● **Your objective**
Restate the data below word for word, omitting pictures.

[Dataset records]
——————————

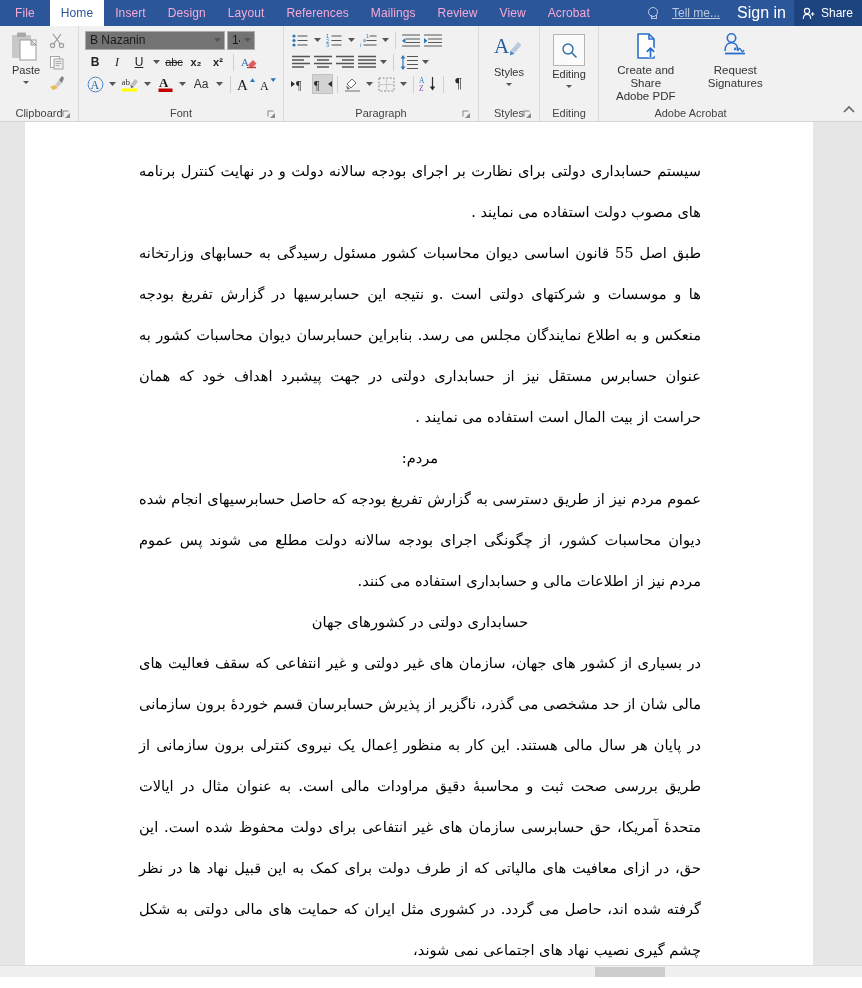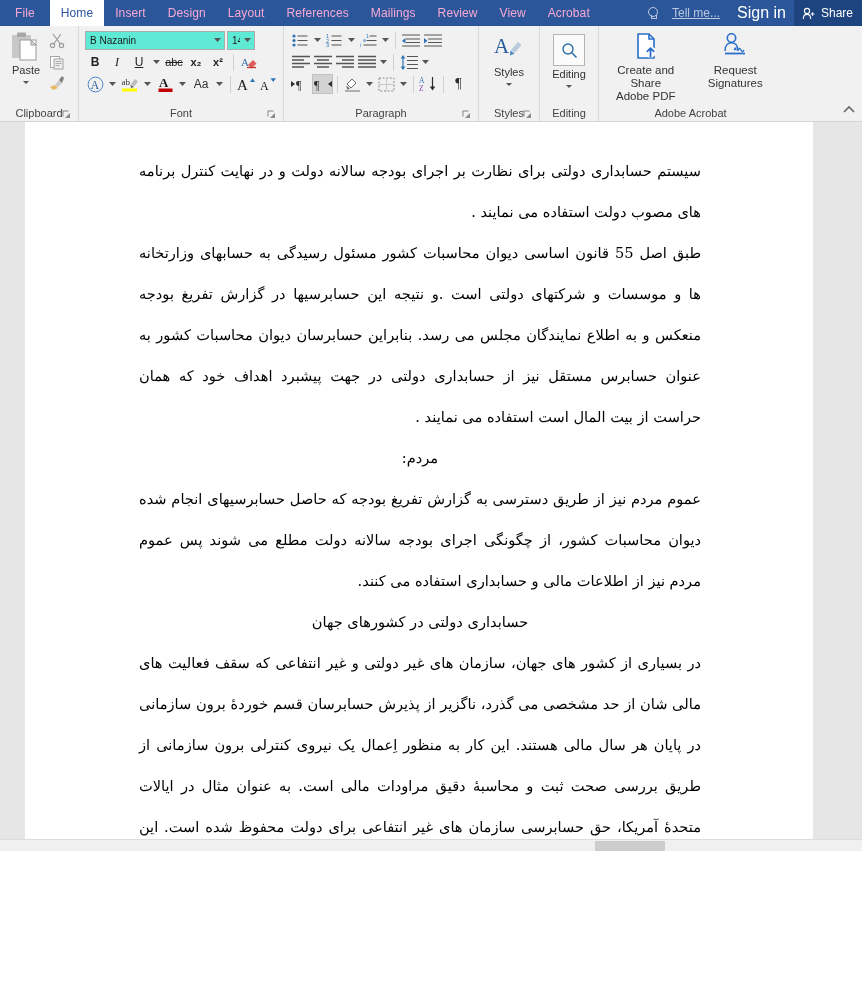--- a/index.html
+++ b/index.html
@@ -169,25 +169,25 @@
   .font-group { width: 196px; }
   .font-row {
     display: flex;
     align-items: center;
     height: 22px;
     gap: 2px;
     padding-left: 2px;
   }
   .combo {
     height: 19px;
-    background: #5eead4;
+    background: #737373;
     border: 1px solid #ababab;
     display: flex;
     align-items: center;
-    font-size: 10px;
+    font-size: 12px;
     color: #1a1a1a;
     box-sizing: border-box;
     justify-content: flex-end;
   }
   .combo .cval {
     padding: 0 4px;
     flex: 1;
     white-space: nowrap;
     overflow: hidden;
   }
@@ -282,21 +282,21 @@
     position: absolute;
     right: 6px;
     bottom: 4px;
     width: 14px; height: 14px;
     color: #666;
   }
 
   
   .docarea {
     position: relative;
-    height: 729px;
+    height: 855px;
     background: #e6e6e6;
     overflow: hidden;
   }
   .page {
     position: absolute;
     left: 25px;
     top: 0;
     width: 788px;
     height: 855px;
     background: #ffffff;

——————————

● **Exercise result**
--- a/index.html
+++ b/index.html
@@ -169,25 +169,25 @@
   .font-group { width: 196px; }
   .font-row {
     display: flex;
     align-items: center;
     height: 22px;
     gap: 2px;
     padding-left: 2px;
   }
   .combo {
     height: 19px;
-    background: #5eead4;
+    background: #737373;
     border: 1px solid #ababab;
     display: flex;
     align-items: center;
-    font-size: 10px;
+    font-size: 12px;
     color: #1a1a1a;
     box-sizing: border-box;
     justify-content: flex-end;
   }
   .combo .cval {
     padding: 0 4px;
     flex: 1;
     white-space: nowrap;
     overflow: hidden;
   }
@@ -282,21 +282,21 @@
     position: absolute;
     right: 6px;
     bottom: 4px;
     width: 14px; height: 14px;
     color: #666;
   }
 
   
   .docarea {
     position: relative;
-    height: 729px;
+    height: 855px;
     background: #e6e6e6;
     overflow: hidden;
   }
   .page {
     position: absolute;
     left: 25px;
     top: 0;
     width: 788px;
     height: 855px;
     background: #ffffff;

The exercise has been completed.